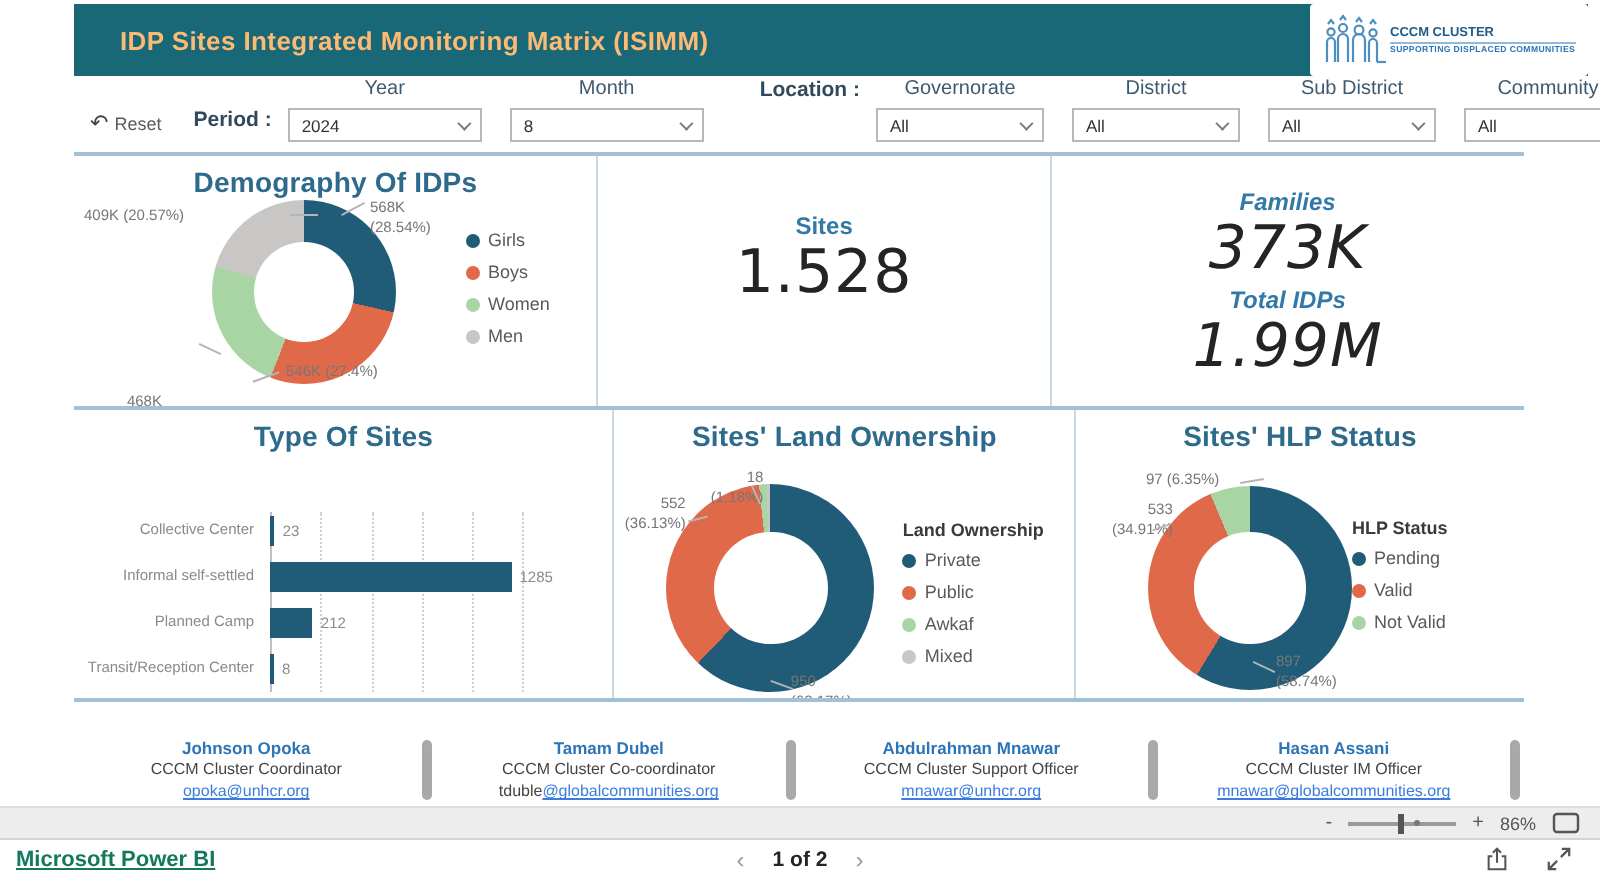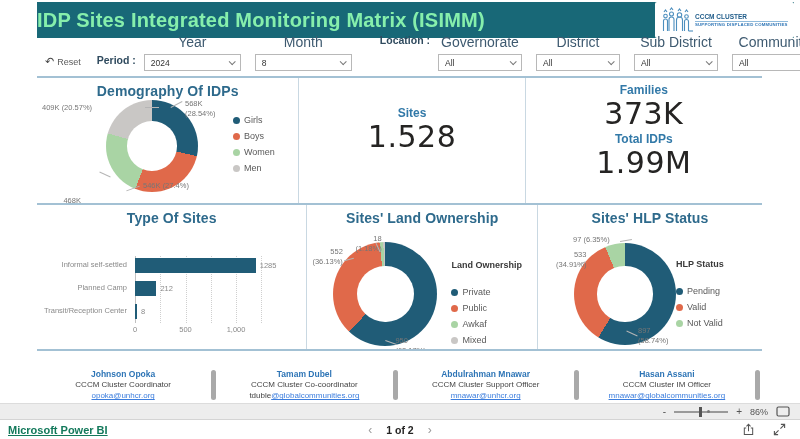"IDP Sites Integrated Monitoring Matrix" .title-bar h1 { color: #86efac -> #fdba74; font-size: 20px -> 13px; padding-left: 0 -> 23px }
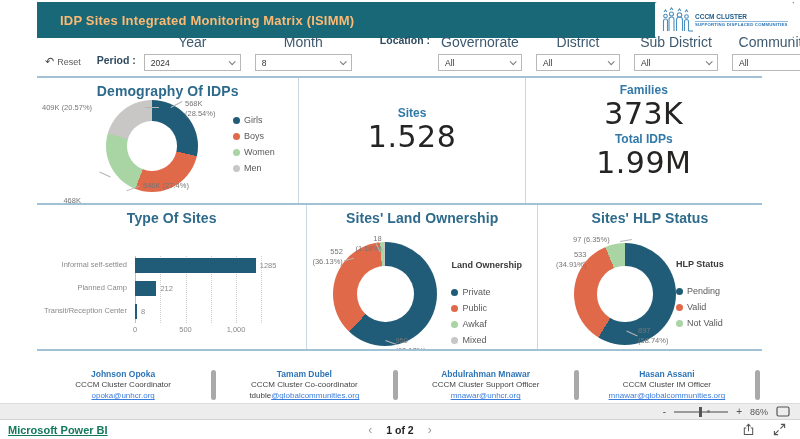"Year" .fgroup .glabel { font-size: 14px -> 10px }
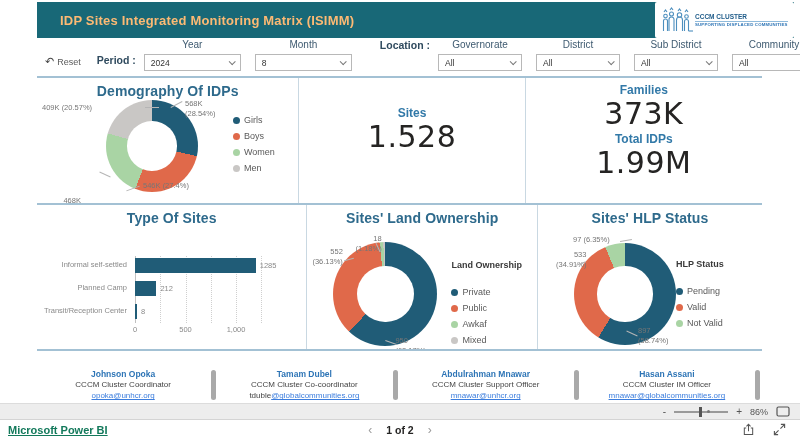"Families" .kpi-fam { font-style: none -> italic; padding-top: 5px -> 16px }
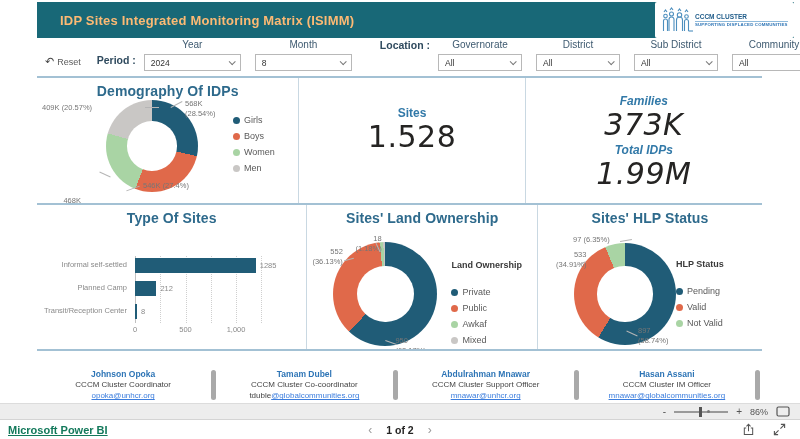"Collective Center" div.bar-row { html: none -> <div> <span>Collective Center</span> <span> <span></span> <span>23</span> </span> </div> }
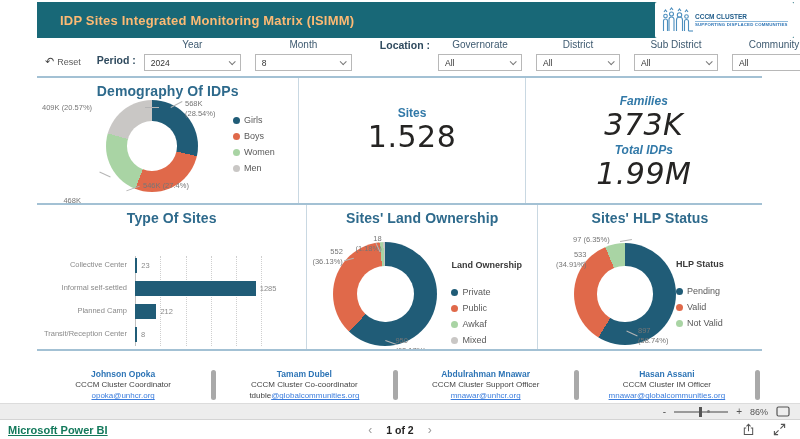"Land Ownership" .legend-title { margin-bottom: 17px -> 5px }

■ ■ ■ ■

- Problem
Leave out the pictures and output everything else in the records exactly.

- Answer box
"IDP Sites Integrated Monitoring Matrix" .title-bar h1 { color: #86efac -> #fdba74; font-size: 20px -> 13px; padding-left: 0 -> 23px }
"Year" .fgroup .glabel { font-size: 14px -> 10px }
"Families" .kpi-fam { font-style: none -> italic; padding-top: 5px -> 16px }
"Collective Center" div.bar-row { html: none -> <div> <span>Collective Center</span> <span> <span></span> <span>23</span> </span> </div> }
"Land Ownership" .legend-title { margin-bottom: 17px -> 5px }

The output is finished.